(Before-and-after page screenshots)
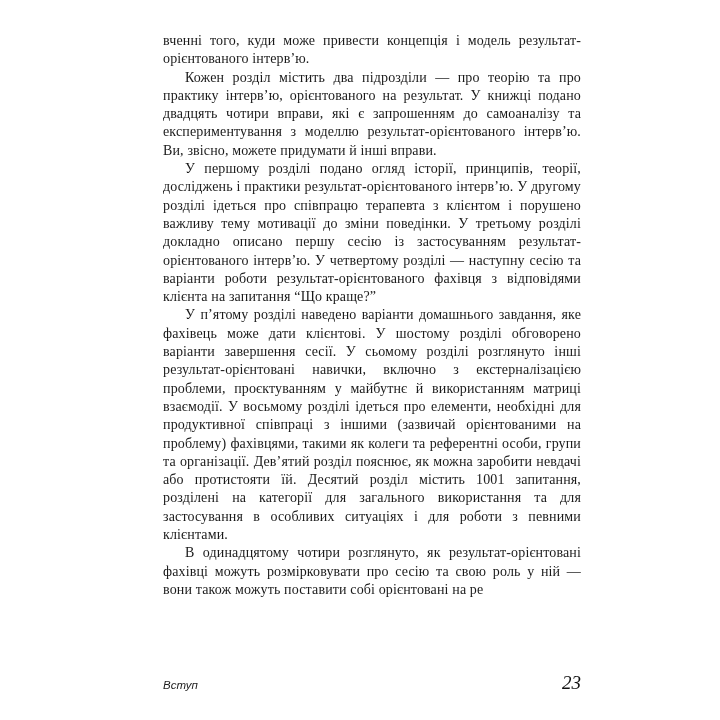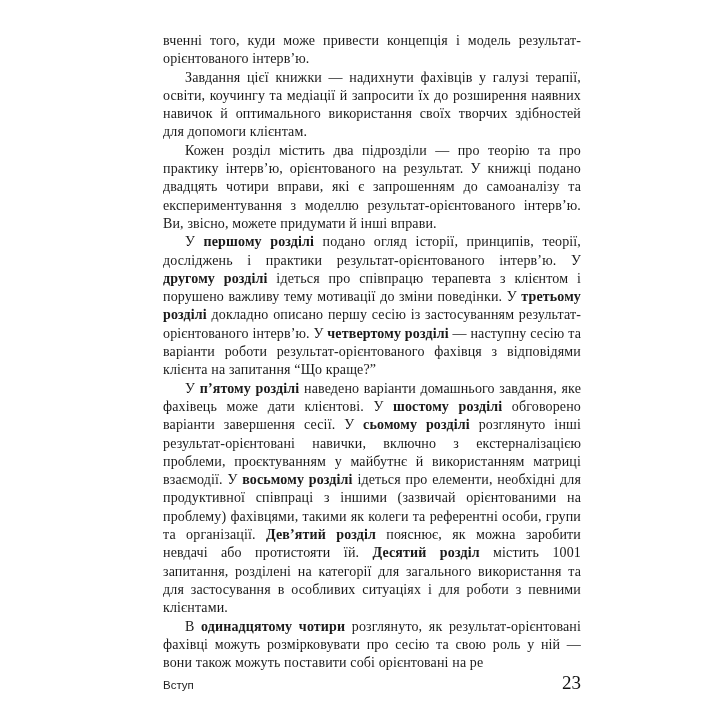--- a/index.html
+++ b/index.html
@@ -68,7 +68,6 @@
 
   <div class="text-column">
       <p class="para"><span>вченні того, куди може привести концепція і модель резуль­тат-орієнтованого інтерв’ю.</span></p>
-      <p class="para indent"><span>Завдання цієї книжки — надихнути фахівців у галузі тера­пії, освіти, коучингу та медіації й запросити їх до розширення наявних навичок й оптимального використання своїх творчих здібностей для допомоги клієнтам.</span></p>
       <p class="para indent"><span>Кожен розділ містить два підрозділи — про теорію та про практику інтерв’ю, орієнтованого на результат. У книжці пода­но двадцять чотири вправи, які є запрошенням до самоаналізу та експериментування з моделлю результат-орієнтованого ін­терв’ю. Ви, звісно, можете придумати й інші вправи.</span></p>
       <p class="para indent"><span>У </span><b>першому розділі</b><span> подано огляд історії, принципів, тео­рії, досліджень і практики результат-орієнтованого інтерв’ю. У </span><b>другому розділі</b><span> ідеться про співпрацю терапевта з клієнтом і порушено важливу тему мотивації до зміни поведінки. У </span><b>тре­тьому розділі</b><span> докладно описано першу сесію із застосуванням результат-орієнтованого інтерв’ю. У </span><b>четвертому розділі</b><span> — на­ступну сесію та варіанти роботи результат-орієнтованого фа­хівця з відповідями клієнта на запитання “Що краще?”</span></p>
       <p class="para indent"><span>У </span><b>п’ятому розділі</b><span> наведено варіанти домашнього завдан­ня, яке фахівець може дати клієнтові. У </span><b>шостому розділі</b><span> об­говорено варіанти завершення сесії. У </span><b>сьомому розділі</b><span> розглянуто інші результат-орієнтовані навички, включно з екстерналізацією проблеми, проєктуванням у майбутнє й ви­користанням матриці взаємодії. У </span><b>восьмому розділі</b><span> ідеться про елементи, необхідні для продуктивної співпраці з інши­ми (зазвичай орієнтованими на проблему) фахівцями, такими як колеги та референтні особи, групи та організації. </span><b>Дев’ятий розділ</b><span> пояснює, як можна заробити невдачі або протистояти їй. </span><b>Десятий розділ</b><span> містить 1001 запитання, розділені на кате­горії для загального використання та для застосування в осо­бливих ситуаціях і для роботи з певними клієнтами.</span></p>

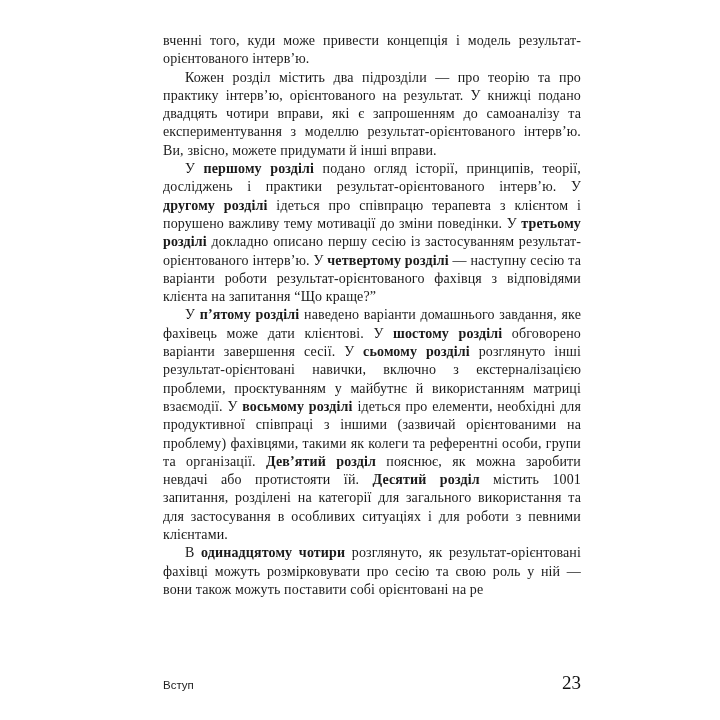--- a/index.html
+++ b/index.html
@@ -39,7 +39,7 @@
     margin-top: 0;
   }
   b {
-    font-weight: bold;
+    font-weight: normal;
   }
   .footer {
     position: absolute;

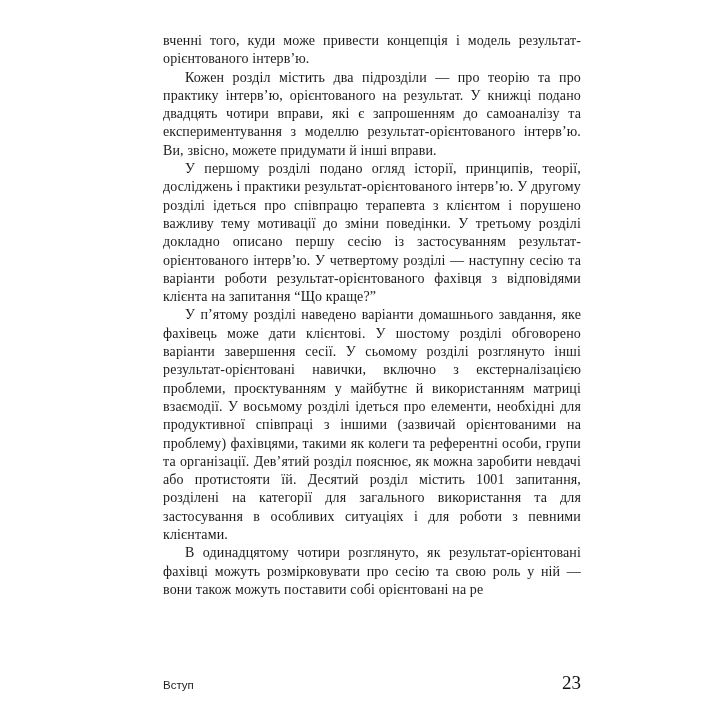--- a/index.html
+++ b/index.html
@@ -51,6 +51,7 @@
     justify-content: space-between;
     font-size: 11.5px;
     font-family: "Liberation Sans", sans-serif;
+    font-style: italic;
   }
   .footer .label {
     color: #222222;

## Exercise instructions
Please set down each entry word for word, without its images.

## Output of the task
--- a/index.html
+++ b/index.html
@@ -68,7 +68,6 @@
 
   <div class="text-column">
       <p class="para"><span>вченні того, куди може привести концепція і модель резуль­тат-орієнтованого інтерв’ю.</span></p>
-      <p class="para indent"><span>Завдання цієї книжки — надихнути фахівців у галузі тера­пії, освіти, коучингу та медіації й запросити їх до розширення наявних навичок й оптимального використання своїх творчих здібностей для допомоги клієнтам.</span></p>
       <p class="para indent"><span>Кожен розділ містить два підрозділи — про теорію та про практику інтерв’ю, орієнтованого на результат. У книжці пода­но двадцять чотири вправи, які є запрошенням до самоаналізу та експериментування з моделлю результат-орієнтованого ін­терв’ю. Ви, звісно, можете придумати й інші вправи.</span></p>
       <p class="para indent"><span>У </span><b>першому розділі</b><span> подано огляд історії, принципів, тео­рії, досліджень і практики результат-орієнтованого інтерв’ю. У </span><b>другому розділі</b><span> ідеться про співпрацю терапевта з клієнтом і порушено важливу тему мотивації до зміни поведінки. У </span><b>тре­тьому розділі</b><span> докладно описано першу сесію із застосуванням результат-орієнтованого інтерв’ю. У </span><b>четвертому розділі</b><span> — на­ступну сесію та варіанти роботи результат-орієнтованого фа­хівця з відповідями клієнта на запитання “Що краще?”</span></p>
       <p class="para indent"><span>У </span><b>п’ятому розділі</b><span> наведено варіанти домашнього завдан­ня, яке фахівець може дати клієнтові. У </span><b>шостому розділі</b><span> об­говорено варіанти завершення сесії. У </span><b>сьомому розділі</b><span> розглянуто інші результат-орієнтовані навички, включно з екстерналізацією проблеми, проєктуванням у майбутнє й ви­користанням матриці взаємодії. У </span><b>восьмому розділі</b><span> ідеться про елементи, необхідні для продуктивної співпраці з інши­ми (зазвичай орієнтованими на проблему) фахівцями, такими як колеги та референтні особи, групи та організації. </span><b>Дев’ятий розділ</b><span> пояснює, як можна заробити невдачі або протистояти їй. </span><b>Десятий розділ</b><span> містить 1001 запитання, розділені на кате­горії для загального використання та для застосування в осо­бливих ситуаціях і для роботи з певними клієнтами.</span></p>

--- a/index.html
+++ b/index.html
@@ -39,7 +39,7 @@
     margin-top: 0;
   }
   b {
-    font-weight: bold;
+    font-weight: normal;
   }
   .footer {
     position: absolute;

--- a/index.html
+++ b/index.html
@@ -51,6 +51,7 @@
     justify-content: space-between;
     font-size: 11.5px;
     font-family: "Liberation Sans", sans-serif;
+    font-style: italic;
   }
   .footer .label {
     color: #222222;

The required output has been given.